A passagem especial dos maia-kaqchikel pela cidade de São Paulo, no contexto da Mostra e do enlaço multicultural da semana de espetáculos e demonstrações de processos, nos faz pensar que as energias foram convocadas em boa hora, conforme as ancas da subjetividade demasiado humanas. O sagrado está dado, e com ela uma dor secular que não cessa.
Por Jesús J. Barquet
Revista de la VI Muestra Latinoamericana de Teatro de Grupo
Reflexionar sobre el acontecimiento indicado por el título (fin de una era e inicio de otra en que la humanidad será más sabia y armónica) le permitió a Sotz’il elaborar una obra sobre la existencia humana en general a partir tanto de los principios cosmogónicos y espirituales de la cultura maya kaqchikel, como de su experiencia histórica de etnia excluida y satanizada por más de cinco siglos.
Aunque por momentos entrevemos cruzamientos con otras culturas, casi todos los signos son obvias referencias al mundo maya kaqchikel: el vestuario, las máscaras, la música, los instrumentos musicales, la danza, el lenguaje, el juego de pelota, las figuras del jaguar y los gemelos enfrentados a los señores de Xibalba. Incluso el segmento climático en que Jun Ajpu es obligado a “representar al indígena” mientras su espíritu-Jaguar es apresado y emborrachado nos habla también de las vivencias de estas comunidades en Nuestra América.
Esa coherente referencialidad sirve para hablarnos de la universalidad de dicha cultura en lo filosófico y espiritual, así como para denunciar, mediante el segmento citado, toda degradación cultural operada sobre cualquier grupo subalterno. Resulta universal la concepción maya kaqchikel de la existencia humana no solo como lucha entre opuestos, sino también como difícil pero no imposible resistencia y reafirmación ante las mayores adversidades que busquen romper la armonía que debe regir la vida. Pero recordemos: Oxlajuj b’aqtun es también un renacer y en esto hay un aviso esperanzador.
Si bien Sotz’il nos (re)presenta esta lucha, resistencia y reafirmación desde una perspectiva étnico-identitaria, su propuesta es pertinente a otros aspectos humanos también históricamente subalternos. La excelencia de esta pieza está en haber sabido hablar a (y de) lo universal a partir de una fidelidad plural a su cultura particular.

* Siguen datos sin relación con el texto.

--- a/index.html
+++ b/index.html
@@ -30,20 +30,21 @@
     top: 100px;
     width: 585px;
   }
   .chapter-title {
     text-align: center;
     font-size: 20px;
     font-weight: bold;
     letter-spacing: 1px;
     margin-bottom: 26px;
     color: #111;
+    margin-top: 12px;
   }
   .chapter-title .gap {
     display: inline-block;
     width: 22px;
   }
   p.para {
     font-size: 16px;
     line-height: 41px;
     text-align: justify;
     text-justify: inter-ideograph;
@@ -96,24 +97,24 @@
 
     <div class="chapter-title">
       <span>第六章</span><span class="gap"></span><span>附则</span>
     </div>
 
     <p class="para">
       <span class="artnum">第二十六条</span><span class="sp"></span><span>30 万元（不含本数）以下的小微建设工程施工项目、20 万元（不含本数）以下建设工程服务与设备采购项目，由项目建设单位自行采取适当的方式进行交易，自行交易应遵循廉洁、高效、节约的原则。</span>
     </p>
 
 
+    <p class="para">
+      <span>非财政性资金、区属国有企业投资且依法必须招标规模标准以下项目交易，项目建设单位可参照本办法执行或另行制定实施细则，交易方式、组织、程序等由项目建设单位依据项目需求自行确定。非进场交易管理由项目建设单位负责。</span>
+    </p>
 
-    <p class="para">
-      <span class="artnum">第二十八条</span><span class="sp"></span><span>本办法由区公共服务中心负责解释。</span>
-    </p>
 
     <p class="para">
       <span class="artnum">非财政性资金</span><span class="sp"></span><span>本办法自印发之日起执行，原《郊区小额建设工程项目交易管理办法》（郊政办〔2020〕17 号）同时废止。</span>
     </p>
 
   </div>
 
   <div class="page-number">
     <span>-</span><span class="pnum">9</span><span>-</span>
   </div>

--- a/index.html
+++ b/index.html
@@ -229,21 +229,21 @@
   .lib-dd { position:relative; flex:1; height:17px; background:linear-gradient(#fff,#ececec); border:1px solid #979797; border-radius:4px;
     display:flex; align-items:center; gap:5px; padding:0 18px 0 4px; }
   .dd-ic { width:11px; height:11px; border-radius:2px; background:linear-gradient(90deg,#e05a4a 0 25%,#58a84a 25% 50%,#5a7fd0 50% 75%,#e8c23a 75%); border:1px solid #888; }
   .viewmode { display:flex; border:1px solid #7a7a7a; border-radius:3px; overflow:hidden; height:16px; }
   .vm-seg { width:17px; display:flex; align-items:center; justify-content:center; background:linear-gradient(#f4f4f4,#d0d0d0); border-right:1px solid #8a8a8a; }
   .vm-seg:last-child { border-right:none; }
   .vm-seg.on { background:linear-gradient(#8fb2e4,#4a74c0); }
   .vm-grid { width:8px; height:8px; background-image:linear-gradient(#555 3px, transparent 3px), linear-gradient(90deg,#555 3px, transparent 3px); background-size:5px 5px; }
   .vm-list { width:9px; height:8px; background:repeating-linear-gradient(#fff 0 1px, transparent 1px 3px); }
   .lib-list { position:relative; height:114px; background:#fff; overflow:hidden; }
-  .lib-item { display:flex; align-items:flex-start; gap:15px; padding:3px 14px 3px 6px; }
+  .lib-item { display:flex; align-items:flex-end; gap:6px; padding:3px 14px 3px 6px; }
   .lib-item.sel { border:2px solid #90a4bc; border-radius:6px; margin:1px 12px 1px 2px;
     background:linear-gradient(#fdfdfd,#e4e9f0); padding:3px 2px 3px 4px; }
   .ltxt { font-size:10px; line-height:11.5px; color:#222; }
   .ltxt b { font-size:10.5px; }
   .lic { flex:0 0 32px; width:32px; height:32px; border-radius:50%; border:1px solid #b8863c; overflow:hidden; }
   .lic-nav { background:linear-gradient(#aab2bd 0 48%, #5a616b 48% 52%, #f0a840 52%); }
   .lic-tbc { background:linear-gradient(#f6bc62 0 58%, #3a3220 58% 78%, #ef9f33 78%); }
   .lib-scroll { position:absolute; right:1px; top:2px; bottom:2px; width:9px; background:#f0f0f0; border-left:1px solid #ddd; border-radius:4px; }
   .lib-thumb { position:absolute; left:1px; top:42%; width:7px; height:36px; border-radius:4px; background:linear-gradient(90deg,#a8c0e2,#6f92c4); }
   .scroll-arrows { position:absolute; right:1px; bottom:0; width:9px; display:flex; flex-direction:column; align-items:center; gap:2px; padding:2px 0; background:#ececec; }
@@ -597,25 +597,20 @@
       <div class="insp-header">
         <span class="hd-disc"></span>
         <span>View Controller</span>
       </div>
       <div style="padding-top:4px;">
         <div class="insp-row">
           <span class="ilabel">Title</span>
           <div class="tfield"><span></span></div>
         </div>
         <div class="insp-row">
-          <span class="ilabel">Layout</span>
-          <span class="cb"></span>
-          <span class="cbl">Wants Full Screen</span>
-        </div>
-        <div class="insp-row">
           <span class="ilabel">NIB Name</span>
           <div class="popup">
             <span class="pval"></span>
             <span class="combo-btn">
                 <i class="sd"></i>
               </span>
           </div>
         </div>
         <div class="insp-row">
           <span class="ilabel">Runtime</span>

Comenzar la muestra con esta obra es un acierto. Sotz’il recuerda que somos multilingües; que nuestras vanguardias expresivas pueden integrar estas cosmovisiones y ceremonias aún inéditas para parte de nuestra población; que la antropología teatral tiene aún mucho que hallar aquí para enriquecer nuestro teatro; que la creación colectiva actual puede lograr obras tan coherentes en forma y contenido como esta; que conocer y entender el pasado puede ayudar a orientarnos en el futuro, porque aún puede haber o hay sentido en esta tierra que Jun Ajpu, renovado y esperanzado, bendice y besa tras haberla vivido.